▸ Work task
The entries below must be repeated exactly. None may be skipped.

[Opening Records to process section]

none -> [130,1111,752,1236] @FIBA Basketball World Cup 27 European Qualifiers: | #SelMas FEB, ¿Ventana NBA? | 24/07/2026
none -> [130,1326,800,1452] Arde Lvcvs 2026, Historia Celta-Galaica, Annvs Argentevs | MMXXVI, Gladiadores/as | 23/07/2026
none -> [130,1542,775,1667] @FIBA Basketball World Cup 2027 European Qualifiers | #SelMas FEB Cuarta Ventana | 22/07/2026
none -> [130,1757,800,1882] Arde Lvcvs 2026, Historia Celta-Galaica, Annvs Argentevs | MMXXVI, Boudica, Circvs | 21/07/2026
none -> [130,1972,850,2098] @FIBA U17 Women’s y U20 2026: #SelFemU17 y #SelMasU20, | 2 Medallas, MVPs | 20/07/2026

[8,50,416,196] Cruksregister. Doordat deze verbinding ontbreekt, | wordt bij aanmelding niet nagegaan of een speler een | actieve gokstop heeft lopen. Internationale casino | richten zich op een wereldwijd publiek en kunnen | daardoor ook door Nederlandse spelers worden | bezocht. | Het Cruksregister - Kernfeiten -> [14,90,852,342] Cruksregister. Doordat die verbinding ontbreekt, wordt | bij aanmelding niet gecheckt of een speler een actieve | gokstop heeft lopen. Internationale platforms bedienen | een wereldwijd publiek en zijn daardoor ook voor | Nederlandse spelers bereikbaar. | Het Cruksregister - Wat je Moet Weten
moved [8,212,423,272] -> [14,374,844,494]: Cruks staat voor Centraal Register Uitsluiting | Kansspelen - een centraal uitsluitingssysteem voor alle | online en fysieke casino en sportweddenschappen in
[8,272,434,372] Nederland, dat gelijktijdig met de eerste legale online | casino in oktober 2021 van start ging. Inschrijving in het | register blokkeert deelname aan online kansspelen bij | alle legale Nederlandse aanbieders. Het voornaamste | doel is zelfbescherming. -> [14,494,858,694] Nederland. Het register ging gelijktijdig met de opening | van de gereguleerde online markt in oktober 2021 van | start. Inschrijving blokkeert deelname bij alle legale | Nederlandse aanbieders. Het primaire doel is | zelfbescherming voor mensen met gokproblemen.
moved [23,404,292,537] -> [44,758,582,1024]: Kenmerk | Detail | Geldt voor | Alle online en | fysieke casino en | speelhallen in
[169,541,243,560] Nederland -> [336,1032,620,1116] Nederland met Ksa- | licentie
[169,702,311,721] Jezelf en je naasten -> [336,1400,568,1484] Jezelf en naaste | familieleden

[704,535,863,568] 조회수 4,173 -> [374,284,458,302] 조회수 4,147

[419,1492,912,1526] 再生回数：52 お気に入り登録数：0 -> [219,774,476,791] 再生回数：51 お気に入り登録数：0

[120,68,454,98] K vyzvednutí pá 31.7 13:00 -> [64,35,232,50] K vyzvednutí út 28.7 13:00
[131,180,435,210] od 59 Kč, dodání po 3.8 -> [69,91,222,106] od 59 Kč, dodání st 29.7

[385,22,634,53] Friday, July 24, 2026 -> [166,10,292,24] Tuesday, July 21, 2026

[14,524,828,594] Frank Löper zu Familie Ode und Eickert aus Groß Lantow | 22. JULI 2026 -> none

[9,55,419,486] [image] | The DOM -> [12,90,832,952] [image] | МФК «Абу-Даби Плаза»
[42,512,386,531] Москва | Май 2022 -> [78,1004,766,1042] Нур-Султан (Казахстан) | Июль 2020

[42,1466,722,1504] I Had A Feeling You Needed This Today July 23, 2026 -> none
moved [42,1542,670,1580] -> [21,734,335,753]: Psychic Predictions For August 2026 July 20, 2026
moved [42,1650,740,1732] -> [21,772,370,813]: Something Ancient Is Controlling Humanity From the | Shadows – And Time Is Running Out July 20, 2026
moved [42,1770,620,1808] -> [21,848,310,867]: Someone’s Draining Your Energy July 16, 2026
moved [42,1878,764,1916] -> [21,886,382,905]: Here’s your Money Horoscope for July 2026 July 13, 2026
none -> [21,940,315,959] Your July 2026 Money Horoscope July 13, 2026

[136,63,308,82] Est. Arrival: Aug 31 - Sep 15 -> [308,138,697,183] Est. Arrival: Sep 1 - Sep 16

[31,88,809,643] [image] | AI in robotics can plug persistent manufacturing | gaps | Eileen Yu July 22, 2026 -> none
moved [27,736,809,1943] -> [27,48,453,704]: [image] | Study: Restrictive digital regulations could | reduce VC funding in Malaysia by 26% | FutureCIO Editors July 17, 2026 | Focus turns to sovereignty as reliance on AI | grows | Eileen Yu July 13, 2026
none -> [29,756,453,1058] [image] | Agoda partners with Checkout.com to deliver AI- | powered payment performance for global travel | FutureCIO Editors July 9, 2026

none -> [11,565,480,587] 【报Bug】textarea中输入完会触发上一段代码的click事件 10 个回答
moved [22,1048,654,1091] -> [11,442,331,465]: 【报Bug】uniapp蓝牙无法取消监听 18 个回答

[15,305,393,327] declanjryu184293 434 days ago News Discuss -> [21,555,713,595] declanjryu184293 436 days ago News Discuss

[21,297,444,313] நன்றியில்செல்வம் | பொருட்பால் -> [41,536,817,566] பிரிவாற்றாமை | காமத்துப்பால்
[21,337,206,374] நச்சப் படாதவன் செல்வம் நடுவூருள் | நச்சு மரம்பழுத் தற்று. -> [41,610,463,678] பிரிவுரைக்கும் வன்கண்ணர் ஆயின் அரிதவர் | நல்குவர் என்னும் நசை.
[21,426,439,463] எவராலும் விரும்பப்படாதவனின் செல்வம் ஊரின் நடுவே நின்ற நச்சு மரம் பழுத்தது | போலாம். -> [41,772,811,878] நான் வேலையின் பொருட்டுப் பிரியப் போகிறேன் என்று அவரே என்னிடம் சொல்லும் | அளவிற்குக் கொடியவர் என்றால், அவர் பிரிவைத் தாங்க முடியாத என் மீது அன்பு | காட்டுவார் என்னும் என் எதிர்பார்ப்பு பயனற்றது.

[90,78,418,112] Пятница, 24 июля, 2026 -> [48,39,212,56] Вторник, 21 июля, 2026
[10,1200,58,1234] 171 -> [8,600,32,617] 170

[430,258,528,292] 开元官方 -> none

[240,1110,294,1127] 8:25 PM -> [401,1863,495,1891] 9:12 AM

[Closing Records to process section]

▸ Exercise answer
none -> [130,1111,752,1236] @FIBA Basketball World Cup 27 European Qualifiers: | #SelMas FEB, ¿Ventana NBA? | 24/07/2026
none -> [130,1326,800,1452] Arde Lvcvs 2026, Historia Celta-Galaica, Annvs Argentevs | MMXXVI, Gladiadores/as | 23/07/2026
none -> [130,1542,775,1667] @FIBA Basketball World Cup 2027 European Qualifiers | #SelMas FEB Cuarta Ventana | 22/07/2026
none -> [130,1757,800,1882] Arde Lvcvs 2026, Historia Celta-Galaica, Annvs Argentevs | MMXXVI, Boudica, Circvs | 21/07/2026
none -> [130,1972,850,2098] @FIBA U17 Women’s y U20 2026: #SelFemU17 y #SelMasU20, | 2 Medallas, MVPs | 20/07/2026

[8,50,416,196] Cruksregister. Doordat deze verbinding ontbreekt, | wordt bij aanmelding niet nagegaan of een speler een | actieve gokstop heeft lopen. Internationale casino | richten zich op een wereldwijd publiek en kunnen | daardoor ook door Nederlandse spelers worden | bezocht. | Het Cruksregister - Kernfeiten -> [14,90,852,342] Cruksregister. Doordat die verbinding ontbreekt, wordt | bij aanmelding niet gecheckt of een speler een actieve | gokstop heeft lopen. Internationale platforms bedienen | een wereldwijd publiek en zijn daardoor ook voor | Nederlandse spelers bereikbaar. | Het Cruksregister - Wat je Moet Weten
moved [8,212,423,272] -> [14,374,844,494]: Cruks staat voor Centraal Register Uitsluiting | Kansspelen - een centraal uitsluitingssysteem voor alle | online en fysieke casino en sportweddenschappen in
[8,272,434,372] Nederland, dat gelijktijdig met de eerste legale online | casino in oktober 2021 van start ging. Inschrijving in het | register blokkeert deelname aan online kansspelen bij | alle legale Nederlandse aanbieders. Het voornaamste | doel is zelfbescherming. -> [14,494,858,694] Nederland. Het register ging gelijktijdig met de opening | van de gereguleerde online markt in oktober 2021 van | start. Inschrijving blokkeert deelname bij alle legale | Nederlandse aanbieders. Het primaire doel is | zelfbescherming voor mensen met gokproblemen.
moved [23,404,292,537] -> [44,758,582,1024]: Kenmerk | Detail | Geldt voor | Alle online en | fysieke casino en | speelhallen in
[169,541,243,560] Nederland -> [336,1032,620,1116] Nederland met Ksa- | licentie
[169,702,311,721] Jezelf en je naasten -> [336,1400,568,1484] Jezelf en naaste | familieleden

[704,535,863,568] 조회수 4,173 -> [374,284,458,302] 조회수 4,147

[419,1492,912,1526] 再生回数：52 お気に入り登録数：0 -> [219,774,476,791] 再生回数：51 お気に入り登録数：0

[120,68,454,98] K vyzvednutí pá 31.7 13:00 -> [64,35,232,50] K vyzvednutí út 28.7 13:00
[131,180,435,210] od 59 Kč, dodání po 3.8 -> [69,91,222,106] od 59 Kč, dodání st 29.7

[385,22,634,53] Friday, July 24, 2026 -> [166,10,292,24] Tuesday, July 21, 2026

[14,524,828,594] Frank Löper zu Familie Ode und Eickert aus Groß Lantow | 22. JULI 2026 -> none

[9,55,419,486] [image] | The DOM -> [12,90,832,952] [image] | МФК «Абу-Даби Плаза»
[42,512,386,531] Москва | Май 2022 -> [78,1004,766,1042] Нур-Султан (Казахстан) | Июль 2020

[42,1466,722,1504] I Had A Feeling You Needed This Today July 23, 2026 -> none
moved [42,1542,670,1580] -> [21,734,335,753]: Psychic Predictions For August 2026 July 20, 2026
moved [42,1650,740,1732] -> [21,772,370,813]: Something Ancient Is Controlling Humanity From the | Shadows – And Time Is Running Out July 20, 2026
moved [42,1770,620,1808] -> [21,848,310,867]: Someone’s Draining Your Energy July 16, 2026
moved [42,1878,764,1916] -> [21,886,382,905]: Here’s your Money Horoscope for July 2026 July 13, 2026
none -> [21,940,315,959] Your July 2026 Money Horoscope July 13, 2026

[136,63,308,82] Est. Arrival: Aug 31 - Sep 15 -> [308,138,697,183] Est. Arrival: Sep 1 - Sep 16

[31,88,809,643] [image] | AI in robotics can plug persistent manufacturing | gaps | Eileen Yu July 22, 2026 -> none
moved [27,736,809,1943] -> [27,48,453,704]: [image] | Study: Restrictive digital regulations could | reduce VC funding in Malaysia by 26% | FutureCIO Editors July 17, 2026 | Focus turns to sovereignty as reliance on AI | grows | Eileen Yu July 13, 2026
none -> [29,756,453,1058] [image] | Agoda partners with Checkout.com to deliver AI- | powered payment performance for global travel | FutureCIO Editors July 9, 2026

none -> [11,565,480,587] 【报Bug】textarea中输入完会触发上一段代码的click事件 10 个回答
moved [22,1048,654,1091] -> [11,442,331,465]: 【报Bug】uniapp蓝牙无法取消监听 18 个回答

[15,305,393,327] declanjryu184293 434 days ago News Discuss -> [21,555,713,595] declanjryu184293 436 days ago News Discuss

[21,297,444,313] நன்றியில்செல்வம் | பொருட்பால் -> [41,536,817,566] பிரிவாற்றாமை | காமத்துப்பால்
[21,337,206,374] நச்சப் படாதவன் செல்வம் நடுவூருள் | நச்சு மரம்பழுத் தற்று. -> [41,610,463,678] பிரிவுரைக்கும் வன்கண்ணர் ஆயின் அரிதவர் | நல்குவர் என்னும் நசை.
[21,426,439,463] எவராலும் விரும்பப்படாதவனின் செல்வம் ஊரின் நடுவே நின்ற நச்சு மரம் பழுத்தது | போலாம். -> [41,772,811,878] நான் வேலையின் பொருட்டுப் பிரியப் போகிறேன் என்று அவரே என்னிடம் சொல்லும் | அளவிற்குக் கொடியவர் என்றால், அவர் பிரிவைத் தாங்க முடியாத என் மீது அன்பு | காட்டுவார் என்னும் என் எதிர்பார்ப்பு பயனற்றது.

[90,78,418,112] Пятница, 24 июля, 2026 -> [48,39,212,56] Вторник, 21 июля, 2026
[10,1200,58,1234] 171 -> [8,600,32,617] 170

[430,258,528,292] 开元官方 -> none

[240,1110,294,1127] 8:25 PM -> [401,1863,495,1891] 9:12 AM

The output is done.